• BRIEF:
Scan the records below for the string "Realty" and return every line where it appears.

——

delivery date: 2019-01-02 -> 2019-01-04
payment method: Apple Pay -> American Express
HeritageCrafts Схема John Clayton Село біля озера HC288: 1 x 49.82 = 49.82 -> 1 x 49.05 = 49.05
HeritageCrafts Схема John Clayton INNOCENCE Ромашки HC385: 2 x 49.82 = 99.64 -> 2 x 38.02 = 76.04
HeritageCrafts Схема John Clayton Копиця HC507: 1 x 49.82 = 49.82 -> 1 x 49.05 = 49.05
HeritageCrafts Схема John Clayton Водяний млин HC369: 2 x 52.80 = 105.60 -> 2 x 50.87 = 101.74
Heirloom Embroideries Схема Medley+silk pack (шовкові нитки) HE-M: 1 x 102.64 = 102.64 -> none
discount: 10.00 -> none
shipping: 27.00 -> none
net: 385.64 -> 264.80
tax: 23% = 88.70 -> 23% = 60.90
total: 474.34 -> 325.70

——

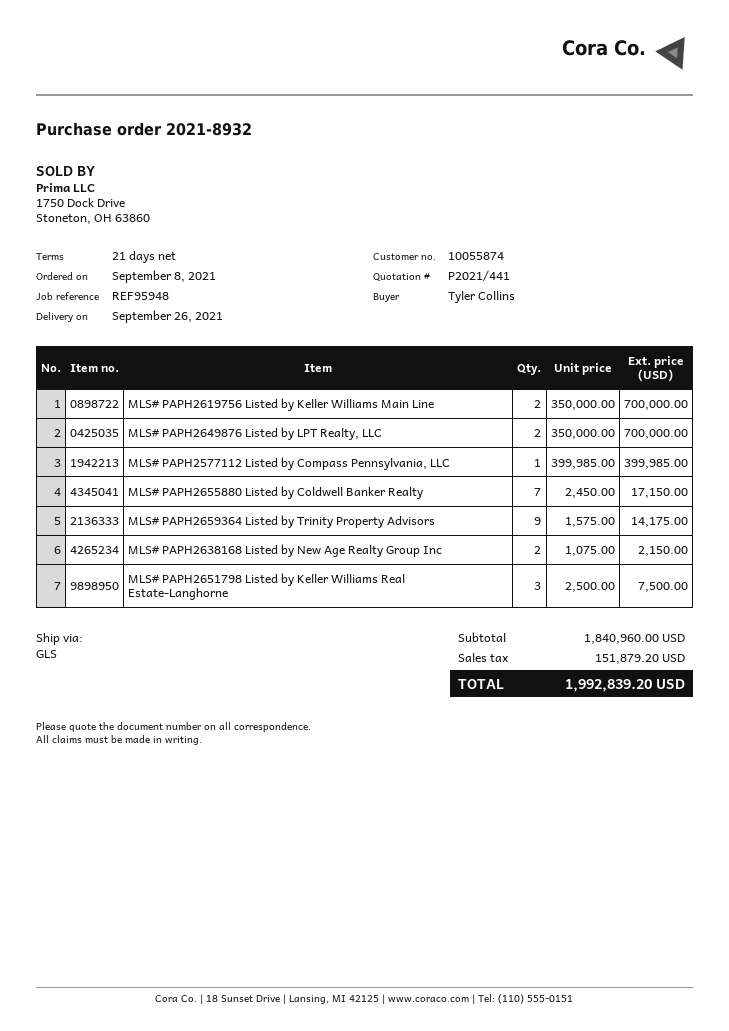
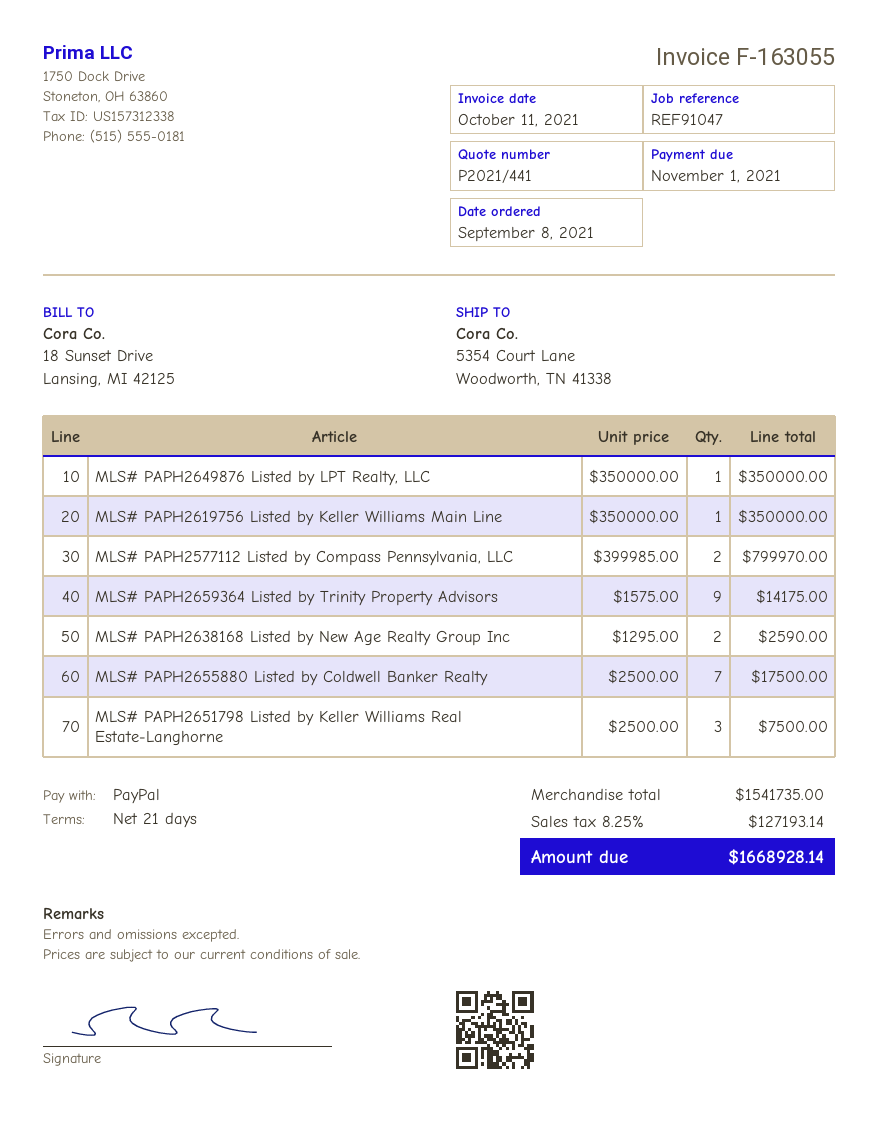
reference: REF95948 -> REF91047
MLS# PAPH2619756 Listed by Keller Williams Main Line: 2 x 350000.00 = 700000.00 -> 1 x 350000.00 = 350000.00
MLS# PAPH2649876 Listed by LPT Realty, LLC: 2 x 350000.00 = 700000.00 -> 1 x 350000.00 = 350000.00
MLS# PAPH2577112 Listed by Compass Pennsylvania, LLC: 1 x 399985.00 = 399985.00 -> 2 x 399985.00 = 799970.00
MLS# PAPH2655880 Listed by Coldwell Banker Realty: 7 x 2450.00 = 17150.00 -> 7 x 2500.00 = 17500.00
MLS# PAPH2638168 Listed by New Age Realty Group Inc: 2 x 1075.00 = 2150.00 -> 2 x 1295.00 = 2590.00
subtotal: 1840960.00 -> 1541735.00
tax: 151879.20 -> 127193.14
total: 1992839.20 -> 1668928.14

——

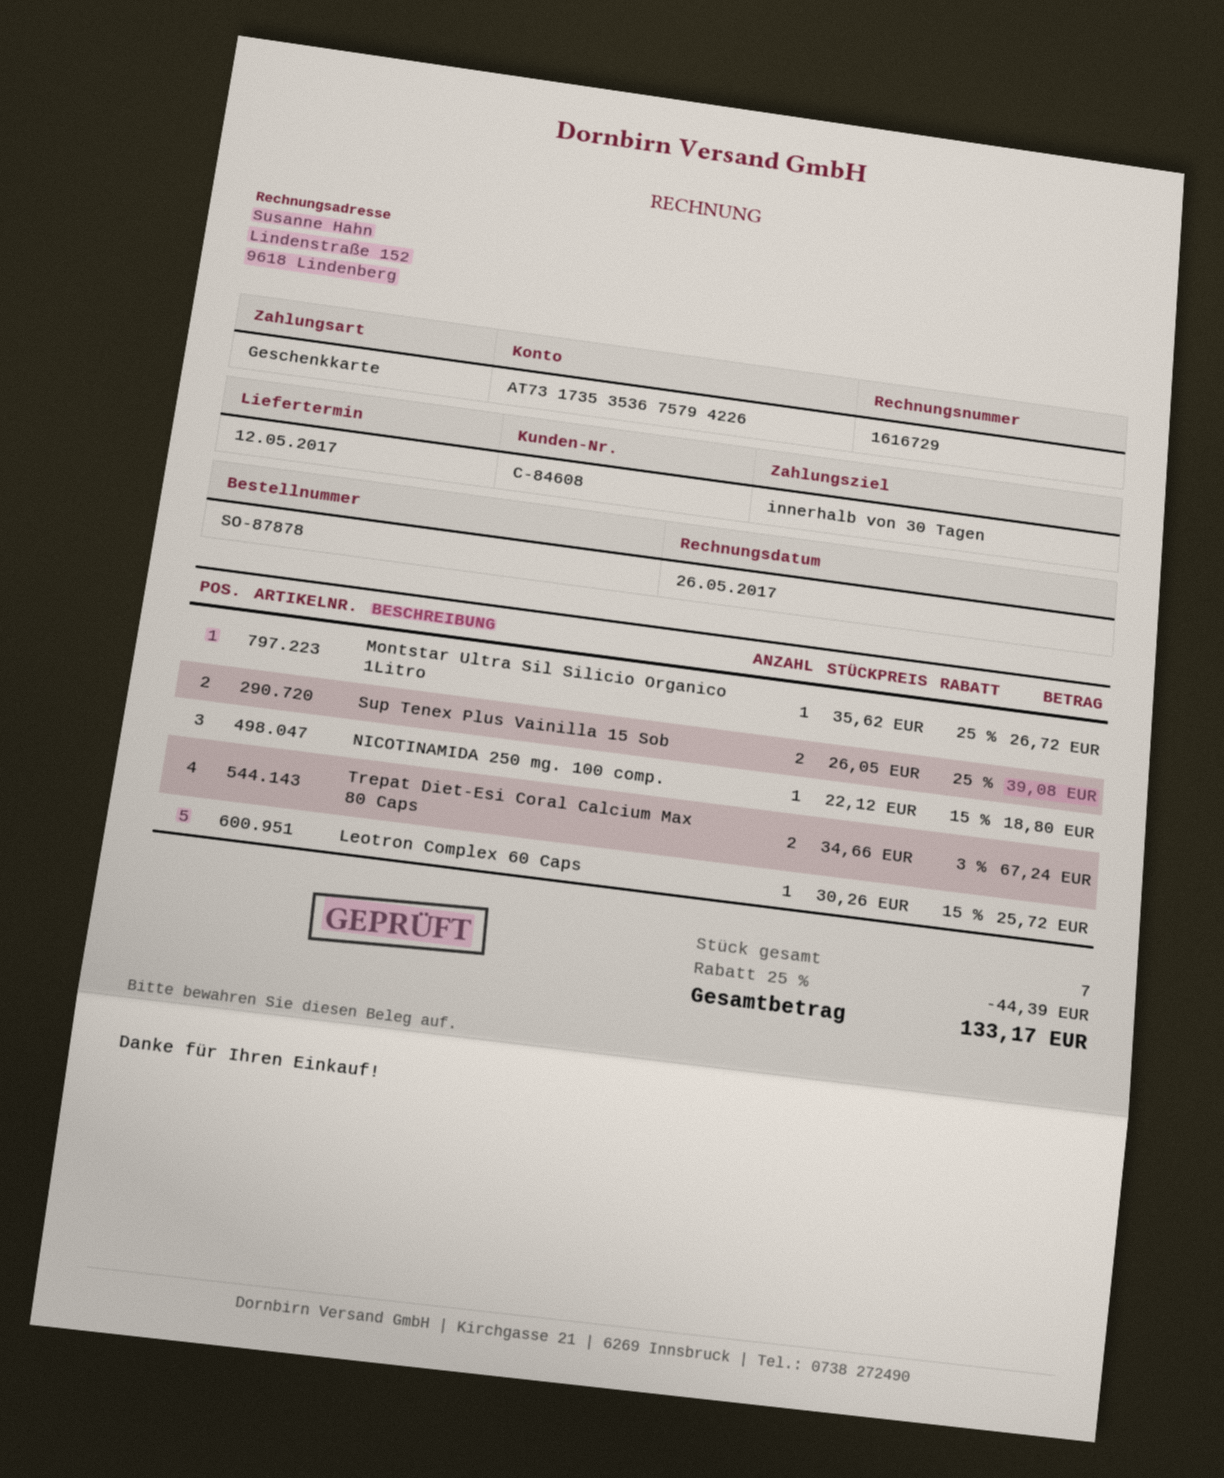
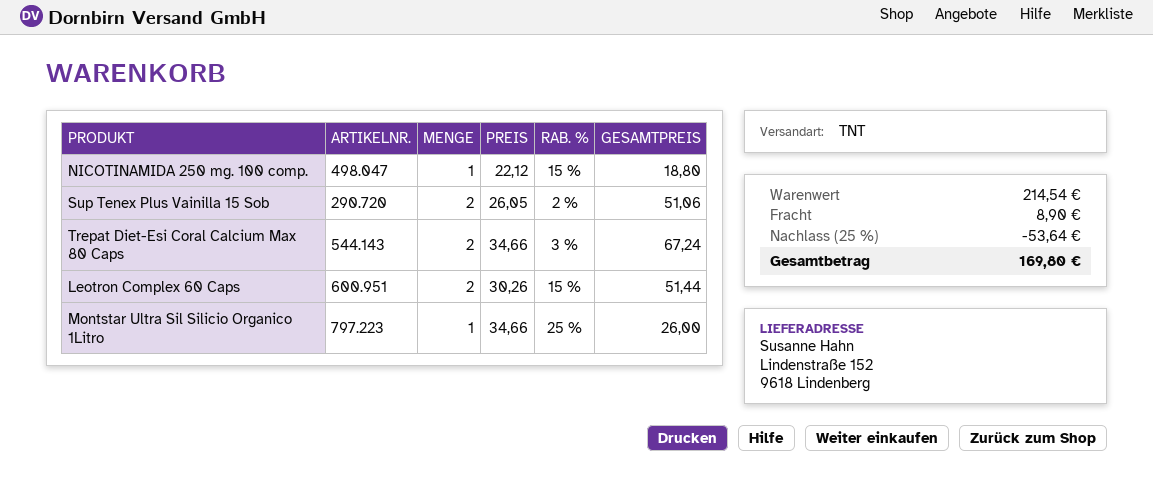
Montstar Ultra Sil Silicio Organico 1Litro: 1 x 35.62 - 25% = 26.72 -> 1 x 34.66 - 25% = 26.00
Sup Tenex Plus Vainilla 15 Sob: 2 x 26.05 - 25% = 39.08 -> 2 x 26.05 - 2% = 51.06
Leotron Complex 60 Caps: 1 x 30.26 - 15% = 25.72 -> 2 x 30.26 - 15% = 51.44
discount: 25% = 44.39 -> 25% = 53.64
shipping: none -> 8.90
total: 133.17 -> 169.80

——

• ANSWER SPACE:
MLS# PAPH2649876 Listed by LPT Realty, LLC: 2 x 350000.00 = 700000.00 -> 1 x 350000.00 = 350000.00
MLS# PAPH2655880 Listed by Coldwell Banker Realty: 7 x 2450.00 = 17150.00 -> 7 x 2500.00 = 17500.00
MLS# PAPH2638168 Listed by New Age Realty Group Inc: 2 x 1075.00 = 2150.00 -> 2 x 1295.00 = 2590.00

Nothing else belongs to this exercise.